Talgo Avril is a top and tail high-speed power car trainset made by Talgo. It stands for "Alta Velocidad Rueda Independiente Ligero" (roughly translated as "Light High-Speed Independent Wheel"). The trains are designated as Class 106 by Renfe, Spain's national railway operator.

==Design==
The train is intended to have a designed service speed of 330 km/h and a maximum speed of 380 km/h. It has front and rear power cars containing under-floor/over-roof equipment and 12 trailer cars in between the power cars, giving a total seating capacity comparable to those of an electric multiple unit rather than a locomotive-hauled train. The trailer cars have a length of 13 m.

Other details:
- The train is 3.2 m wide, allowing for a standard 3+2 seating arrangement
- Versions for fixed gauge (1,435 mm, 1,520 mm or 1,668 mm) and variable gauge are planned.
- The traction system is compatible with four voltages—25 kV 50 Hz, 15 kV 16.7 Hz, 3 kV DC, 1.5 kV DC.
The final trains differ significantly from the prototype in design, without the characteristic duck-bill appearance. Initially planned to use ABB traction equipment, Talgo later opted for traction converters from Ingeteam and traction motors from TSA. Renfe's trains each have 11 toilets, 2 wheelchair spaces and display screens behind seats.

== History==
Talgo presented the Avril concept at the InnoTrans fair in Berlin in September 2010. The prototype, named G3, was approved in Spain on 13 May 2016, traveling more than 76,000 kilometers, and up to 363 km/h.
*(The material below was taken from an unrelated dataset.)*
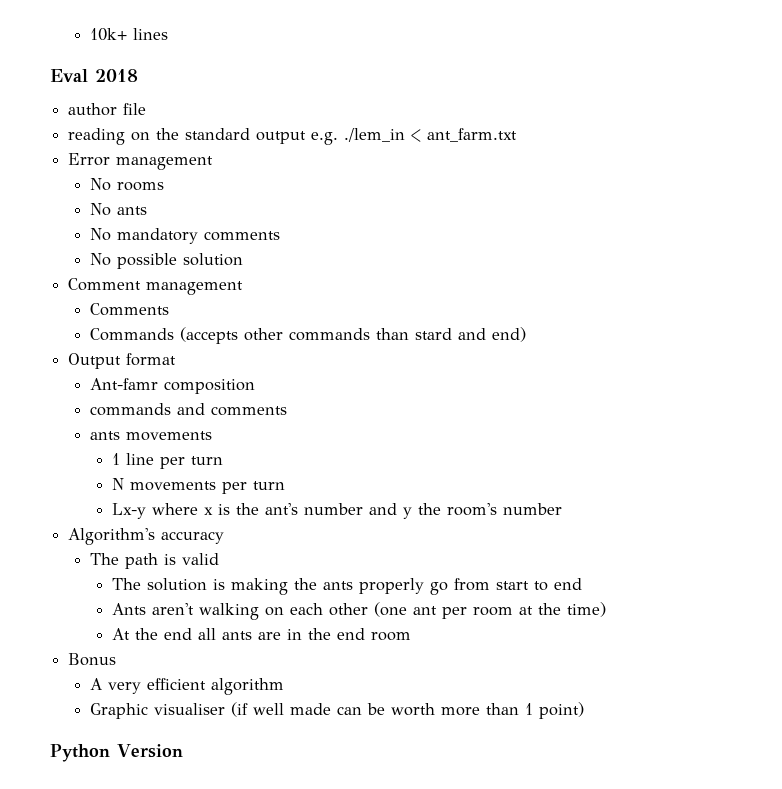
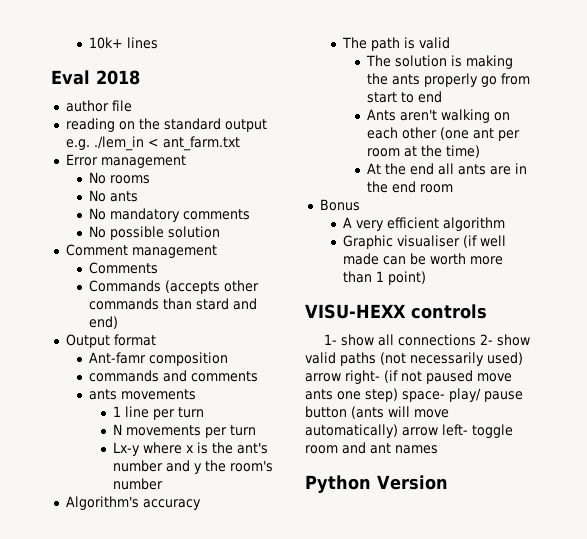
(585, 710) none -> [305,304,487,319] [323,334,530,346] [305,352,523,366] [305,370,512,384] [305,388,523,402] [305,406,449,419] [305,424,513,438] [305,442,438,454] // VISU-HEXX controls // 1- show all connections 2- show valid paths (not necessarily used) arrow right- (if not paused move ants one step) space- play/ pause button (ants will move automatically) arrow left- toggle room and ant names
After several years of development and testing, the first order for Avril trains was placed in November 2016, when Spanish operator Renfe Operadora signed a €786.5 million contract for 15 standard-gauge train sets and 30 years of maintenance. In May 2017, Renfe Operadora ordered another 15 variable gauge train sets for €495 million, with the Avril's entry into service expected in 2021, which was later delayed to March 2024. Renfe sought €116 million in compensation from Talgo for the delays in delivery, later seeking an additional €50 million and €80,000 per day of delay beyond 1 April 2024.
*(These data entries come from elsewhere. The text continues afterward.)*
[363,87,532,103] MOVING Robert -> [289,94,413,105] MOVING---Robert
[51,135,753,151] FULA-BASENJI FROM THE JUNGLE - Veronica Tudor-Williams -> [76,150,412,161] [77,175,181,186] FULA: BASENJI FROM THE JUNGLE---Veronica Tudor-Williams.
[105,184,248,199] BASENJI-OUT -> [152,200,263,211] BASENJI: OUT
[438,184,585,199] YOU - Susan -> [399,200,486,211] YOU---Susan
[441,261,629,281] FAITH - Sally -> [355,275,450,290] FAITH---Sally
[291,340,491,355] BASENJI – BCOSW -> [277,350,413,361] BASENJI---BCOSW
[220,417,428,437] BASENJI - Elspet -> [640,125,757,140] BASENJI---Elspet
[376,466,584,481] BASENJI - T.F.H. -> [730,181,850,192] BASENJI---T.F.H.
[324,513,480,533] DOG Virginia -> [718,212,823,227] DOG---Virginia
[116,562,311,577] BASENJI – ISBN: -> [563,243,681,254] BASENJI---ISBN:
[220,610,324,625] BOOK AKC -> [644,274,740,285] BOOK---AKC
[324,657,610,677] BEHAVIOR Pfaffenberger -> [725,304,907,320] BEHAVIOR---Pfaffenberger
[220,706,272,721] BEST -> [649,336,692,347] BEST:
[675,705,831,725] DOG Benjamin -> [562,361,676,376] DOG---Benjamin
A Talgo Avril train reached 360 km/h top-speed on the Ourense-Santiago de Compostela high-speed line on Iberian gauge as part of homologation testing.

In October 2019, Adif, the Spanish railway infrastructure manager, ordered a single variable gauge trainset for €39 million, designed to serve as a diagnostics train.

In 2023, French operator Le Train signed a €300 million contract for 10 trainsets and 30 years of maintenance.

From 21 May 2024, Renfe scheduled new AVE services to the Spanish regions of Asturias and Galicia, operated by variable gauge Talgo Avril trains. Those AVE services are replacing the previously Alvia services Madrid Chamartín-Gijón and Castellón de la Plana/Vinaros-Gijón via Oviedo in Asturias and the Alvia services Madrid-A Coruña and Madrid-Vigo via Santiago de Compostela, Vilagarcía de Arousa and Pontevedra in Galicia. In addition Talgo Avril was planned to replace Class 102 trains for the Avlo Madrid–Barcelona, Madrid–Valencia, Madrid–Alicante and Murcia–Madrid–Valladolid services.

In July 2026, Renfe and Talgo settled their dispute over delivery delays and technical defects. The agreement unlocked approximately €200 million in withheld payments for Talgo. Renfe agreed to invest €132 million to retrofit its 15 standard gauge trainsets with variable gauge bogies, standardising the entire 30-train fleet. In return, Talgo's €116.6 million late-delivery penalty was restructured, with repayments deferred until 2032.

== Technical issues ==
Since the day of entry into service, the train has suffered numerous incidents, including power failures and software issues. On 5 August 2024, an Avlo train with 494 passengers was delayed for two hours in the Madrid Chamartín-Atocha tunnel due to a power failure. Interior temperatures rose to 40 °C, with passengers breaking windows for ventilation. Renfe issued an apology and blamed Talgo for the issues with the trains.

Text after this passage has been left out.